◆ **What you should do**: Please return the lines of the data that contain "zfpid".

Segment Start: Information supplied

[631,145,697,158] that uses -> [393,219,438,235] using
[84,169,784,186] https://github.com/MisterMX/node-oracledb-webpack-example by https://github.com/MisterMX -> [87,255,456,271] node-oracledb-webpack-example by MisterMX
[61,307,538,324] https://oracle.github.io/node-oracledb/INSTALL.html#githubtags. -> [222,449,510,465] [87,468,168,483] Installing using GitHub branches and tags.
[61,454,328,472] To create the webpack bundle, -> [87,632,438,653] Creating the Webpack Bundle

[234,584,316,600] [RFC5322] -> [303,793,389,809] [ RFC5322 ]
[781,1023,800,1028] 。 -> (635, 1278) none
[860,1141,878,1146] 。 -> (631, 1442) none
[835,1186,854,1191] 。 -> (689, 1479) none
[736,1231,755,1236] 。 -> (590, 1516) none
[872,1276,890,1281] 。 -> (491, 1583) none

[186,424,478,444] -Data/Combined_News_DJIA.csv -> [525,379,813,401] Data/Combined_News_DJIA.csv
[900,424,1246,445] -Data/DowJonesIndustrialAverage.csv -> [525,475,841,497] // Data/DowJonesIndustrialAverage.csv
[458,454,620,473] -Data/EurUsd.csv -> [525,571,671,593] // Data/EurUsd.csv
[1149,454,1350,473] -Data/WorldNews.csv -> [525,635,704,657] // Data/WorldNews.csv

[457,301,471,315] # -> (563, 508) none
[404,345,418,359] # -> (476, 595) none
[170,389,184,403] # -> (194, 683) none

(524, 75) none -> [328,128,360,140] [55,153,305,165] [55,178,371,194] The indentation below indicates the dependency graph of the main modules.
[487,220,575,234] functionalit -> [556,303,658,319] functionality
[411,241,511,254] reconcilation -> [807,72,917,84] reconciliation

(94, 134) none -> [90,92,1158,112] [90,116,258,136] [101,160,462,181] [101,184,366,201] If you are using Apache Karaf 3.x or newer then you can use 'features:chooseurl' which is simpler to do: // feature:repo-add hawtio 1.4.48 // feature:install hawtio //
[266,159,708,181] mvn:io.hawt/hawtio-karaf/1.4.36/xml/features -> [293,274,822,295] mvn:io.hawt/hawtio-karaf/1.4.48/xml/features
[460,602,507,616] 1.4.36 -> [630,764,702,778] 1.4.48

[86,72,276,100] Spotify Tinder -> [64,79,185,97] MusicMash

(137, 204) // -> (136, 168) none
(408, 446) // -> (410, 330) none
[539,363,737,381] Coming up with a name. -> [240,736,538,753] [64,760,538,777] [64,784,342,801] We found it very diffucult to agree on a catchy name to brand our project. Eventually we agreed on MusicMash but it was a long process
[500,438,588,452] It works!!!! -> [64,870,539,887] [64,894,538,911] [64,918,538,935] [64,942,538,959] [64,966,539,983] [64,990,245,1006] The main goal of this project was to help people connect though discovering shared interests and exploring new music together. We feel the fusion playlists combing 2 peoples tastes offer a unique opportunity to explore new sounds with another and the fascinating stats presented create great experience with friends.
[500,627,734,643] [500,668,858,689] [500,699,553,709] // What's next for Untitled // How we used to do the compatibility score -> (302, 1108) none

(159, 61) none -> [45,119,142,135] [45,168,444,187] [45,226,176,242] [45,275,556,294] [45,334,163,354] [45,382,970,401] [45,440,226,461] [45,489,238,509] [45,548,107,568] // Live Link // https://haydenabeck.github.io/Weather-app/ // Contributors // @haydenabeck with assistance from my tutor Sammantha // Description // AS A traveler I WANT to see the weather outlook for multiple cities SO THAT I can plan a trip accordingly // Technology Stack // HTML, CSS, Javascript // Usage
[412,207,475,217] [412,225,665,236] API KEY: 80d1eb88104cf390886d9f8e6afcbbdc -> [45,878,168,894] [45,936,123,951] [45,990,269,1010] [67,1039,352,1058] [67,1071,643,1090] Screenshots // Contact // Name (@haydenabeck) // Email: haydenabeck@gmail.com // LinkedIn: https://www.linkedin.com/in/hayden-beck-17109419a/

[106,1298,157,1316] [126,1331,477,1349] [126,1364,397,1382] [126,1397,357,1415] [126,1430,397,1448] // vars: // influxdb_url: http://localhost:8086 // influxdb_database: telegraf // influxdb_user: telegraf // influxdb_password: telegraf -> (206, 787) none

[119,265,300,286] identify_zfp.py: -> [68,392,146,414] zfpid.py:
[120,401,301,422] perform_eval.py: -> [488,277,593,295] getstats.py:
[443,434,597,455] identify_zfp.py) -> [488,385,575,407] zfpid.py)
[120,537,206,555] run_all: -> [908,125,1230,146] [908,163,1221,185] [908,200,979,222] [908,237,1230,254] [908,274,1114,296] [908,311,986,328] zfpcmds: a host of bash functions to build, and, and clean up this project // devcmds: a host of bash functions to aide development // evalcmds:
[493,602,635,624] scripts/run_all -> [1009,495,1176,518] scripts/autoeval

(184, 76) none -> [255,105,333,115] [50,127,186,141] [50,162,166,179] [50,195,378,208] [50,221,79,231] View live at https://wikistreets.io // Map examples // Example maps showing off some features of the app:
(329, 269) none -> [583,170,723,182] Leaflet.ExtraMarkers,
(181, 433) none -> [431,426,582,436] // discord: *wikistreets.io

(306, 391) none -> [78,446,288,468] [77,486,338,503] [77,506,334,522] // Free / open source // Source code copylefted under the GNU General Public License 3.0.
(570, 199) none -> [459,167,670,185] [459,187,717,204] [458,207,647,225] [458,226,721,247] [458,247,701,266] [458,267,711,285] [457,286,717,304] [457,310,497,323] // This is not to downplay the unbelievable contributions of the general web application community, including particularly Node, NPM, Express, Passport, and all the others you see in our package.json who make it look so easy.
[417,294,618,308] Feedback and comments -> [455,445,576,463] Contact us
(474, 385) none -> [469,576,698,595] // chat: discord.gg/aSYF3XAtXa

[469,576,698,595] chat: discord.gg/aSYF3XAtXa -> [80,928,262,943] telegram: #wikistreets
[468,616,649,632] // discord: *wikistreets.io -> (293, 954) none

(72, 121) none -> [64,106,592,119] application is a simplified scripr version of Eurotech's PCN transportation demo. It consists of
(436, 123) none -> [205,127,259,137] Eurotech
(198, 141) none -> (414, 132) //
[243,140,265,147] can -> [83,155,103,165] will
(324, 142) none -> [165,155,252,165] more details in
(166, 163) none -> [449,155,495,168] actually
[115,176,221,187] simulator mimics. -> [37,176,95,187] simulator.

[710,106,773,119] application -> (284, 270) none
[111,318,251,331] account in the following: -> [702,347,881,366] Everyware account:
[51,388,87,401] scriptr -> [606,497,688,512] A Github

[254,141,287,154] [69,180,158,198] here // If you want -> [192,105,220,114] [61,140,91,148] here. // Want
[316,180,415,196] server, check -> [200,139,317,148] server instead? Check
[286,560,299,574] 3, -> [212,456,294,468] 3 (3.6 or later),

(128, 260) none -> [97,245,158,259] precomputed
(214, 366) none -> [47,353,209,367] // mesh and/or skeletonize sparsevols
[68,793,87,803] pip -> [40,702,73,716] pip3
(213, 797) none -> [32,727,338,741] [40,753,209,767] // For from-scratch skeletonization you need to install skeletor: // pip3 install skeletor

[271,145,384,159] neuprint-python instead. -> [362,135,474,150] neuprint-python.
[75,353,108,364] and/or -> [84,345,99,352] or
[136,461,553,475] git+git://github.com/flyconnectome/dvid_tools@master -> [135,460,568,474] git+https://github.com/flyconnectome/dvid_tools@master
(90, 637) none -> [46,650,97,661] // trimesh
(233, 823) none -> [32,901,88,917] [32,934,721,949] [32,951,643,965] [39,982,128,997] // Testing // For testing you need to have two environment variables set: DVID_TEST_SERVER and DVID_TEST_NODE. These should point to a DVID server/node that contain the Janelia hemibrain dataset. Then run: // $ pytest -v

Segment End: Information supplied

◆ **Solution to the exercise**:
[119,265,300,286] identify_zfp.py: -> [68,392,146,414] zfpid.py:
[443,434,597,455] identify_zfp.py) -> [488,385,575,407] zfpid.py)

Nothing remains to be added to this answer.